Frank decidió trasladarse de Rastenburg a Lugodoviske en el ferrocarril de
alta velocidad, para más de mil kilómetros primaban la rapidez y la comodidad.
Las luces de la estación, entre la oscuridad incipiente que iba dejándose caer
como un cortinaje a varias capas, primero un visillo traslucido, después como
prieta tela oscura, y las gotas y microporciones de hielo del aguanieve,
destellaban brillos, ráfagas, a veces igual que cometas, refractarios, que
podían incluso encandilar los ojos que a paso ligero iban buscando traspasar su
umbral. El equipaje y su persona pasaron sin dificultad el engorroso control
policial. «Todo sea por la seguridad», pensó para sí. Al fin subió al vagón, ya
a punto de verse repleto, y alcanzó su asiento, que resultó ser de ventana, y,
conforme la marcha iba acelerándose, atrapado por el paisaje nevado, de palidez
cándida entre la negrura creciente, pronto alcanzó el sopor.
Ese mediodía había recibido la llamada de su hermana Sigmar comunicándole
el repentino, y a la vez esperado, óbito de la madre. Hacía ya mucho tiempo,
quizá demasiado, que no retornaba a su hogar, el trabajo le absorbía toda su
vida y hacía que ésta, sin apenas ser consciente de ello, se le escurriera como
el agua de la higiene matutina entre los dedos. Soñaba con su infancia, con su
madre y su hermana mayor, para la que él siempre ejerció de juguete. Con los
montes nevados, los valles profundos y los bosques y prados verdes de la
primavera, los ríos de agua transparente y remolinos espumosos… Soñaba.
Luego, el traqueteo brusco, a veces violento, del rascar las ruedas
metálicas sobre los helados raíles nocturnos, perturbó su sueño. En duermevela,
apenas con una leve apertura de la persiana de los párpados, observaba cómo el
vagón iba vaciándose en las diferentes paradas y apenas quedaban ya unas cuatro
personas. Se preguntó cuánto tiempo podría haber transcurrido. «Horas», se
dijo.

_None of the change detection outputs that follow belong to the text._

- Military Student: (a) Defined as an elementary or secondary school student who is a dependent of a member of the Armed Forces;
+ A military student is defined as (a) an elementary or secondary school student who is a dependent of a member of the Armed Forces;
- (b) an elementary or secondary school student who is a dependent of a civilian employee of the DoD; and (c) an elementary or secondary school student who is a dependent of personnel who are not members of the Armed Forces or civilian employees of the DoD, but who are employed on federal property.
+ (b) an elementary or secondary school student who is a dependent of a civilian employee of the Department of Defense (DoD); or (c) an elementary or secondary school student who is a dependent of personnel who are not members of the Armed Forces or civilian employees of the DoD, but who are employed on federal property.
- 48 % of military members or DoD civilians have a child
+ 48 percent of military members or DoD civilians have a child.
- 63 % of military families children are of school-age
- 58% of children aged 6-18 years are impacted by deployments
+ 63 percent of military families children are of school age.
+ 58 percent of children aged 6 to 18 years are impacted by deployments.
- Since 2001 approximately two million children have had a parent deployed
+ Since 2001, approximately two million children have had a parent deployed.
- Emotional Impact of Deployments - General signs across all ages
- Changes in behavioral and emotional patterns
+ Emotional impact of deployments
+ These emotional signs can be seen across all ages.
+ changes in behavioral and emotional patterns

Seguramente estaban ya cercanos a las últimas estaciones, quizá en poco
más de una hora pudiera estar velando el cadáver de la persona que más había
amado en esta vida, de quien hizo de padre y madre, cuando aquél desapareció
sin dejar rastro alguno. Ya sentía el calor del abrazo de su hermana y su
llanto sobre el hombro. Estaba cerca, seguro, muy cerca. Estaba seguro.

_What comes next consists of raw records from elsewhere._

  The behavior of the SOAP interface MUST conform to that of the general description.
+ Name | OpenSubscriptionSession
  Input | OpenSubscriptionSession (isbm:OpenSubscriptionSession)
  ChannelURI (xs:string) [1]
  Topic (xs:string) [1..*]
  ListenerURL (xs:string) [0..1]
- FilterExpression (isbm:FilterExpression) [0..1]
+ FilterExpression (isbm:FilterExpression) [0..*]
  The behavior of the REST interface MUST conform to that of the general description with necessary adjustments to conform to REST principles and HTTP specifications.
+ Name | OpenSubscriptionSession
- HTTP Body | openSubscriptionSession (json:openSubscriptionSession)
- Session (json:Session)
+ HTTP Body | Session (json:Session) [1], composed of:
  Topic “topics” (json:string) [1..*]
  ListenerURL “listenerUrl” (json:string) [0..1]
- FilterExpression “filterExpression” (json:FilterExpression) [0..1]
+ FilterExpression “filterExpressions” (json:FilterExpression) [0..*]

La ventana, cubierta de escarcha, distorsionaba ahora el bruno paisaje,
tomando los montes y las arboledas contornos monstruosos, mientras el fuerte
alarido del viento se superponía al ruido mecánico. «Una noche de lobos»,
pensó, cuando en la siguiente estación todos los que aún quedaban bajaron. Sí,
ya se había ubicado. La megafonía del tren indicó la parada mínima en Reval y
anunció la próxima en Lugodoviske.
Tras unos instantes de soledad, repantingado en el asiento, vio subir al
compartimento a una anciana delgada, que se desenvolvía con agilidad. Al
resguardo del frío exterior, había entrado envuelta en un oscuro abrigo-capote
con caperuza. Frank abrió del todo los ojos, se fijó, y tuvo la sensación de
que el compartimento no era el mismo, algo así como si hubiese envejecido
varios años en unos instantes, incluso que la alta velocidad se había
desvanecido en ronroneo cansino de tren monótonamente pausado.
La señora se sentó enfrente. Él educádamente le ayudó a su acomodo. Ella,
sin descubrirse, como si la calefacción del habitáculo no le afectase en
absoluto, le dijo: «No quedan más estaciones para este tren. No deberías estar
aquí. ¿Conoces el descarrilamiento del sesentaiuno? Tu madre compró el billete,
pero no subió. El tiempo no cuenta, siempre encajo las piezas»…
Un sonido estrepitoso, mecánico, metálico, tal que hierros y aceros
rozándose entre sí, quizá el ritmo, en segundos, de una guadaña afilándose en
las ruedas de afilador del mecanismo de la maquinaria ferroviaria… Crujido,
chispas, impacto… ¿Dolor?... Y después…
Después sólo silencio. Todo silencio.
Frank llegó hasta su madre antes de lo que hubiera previsto.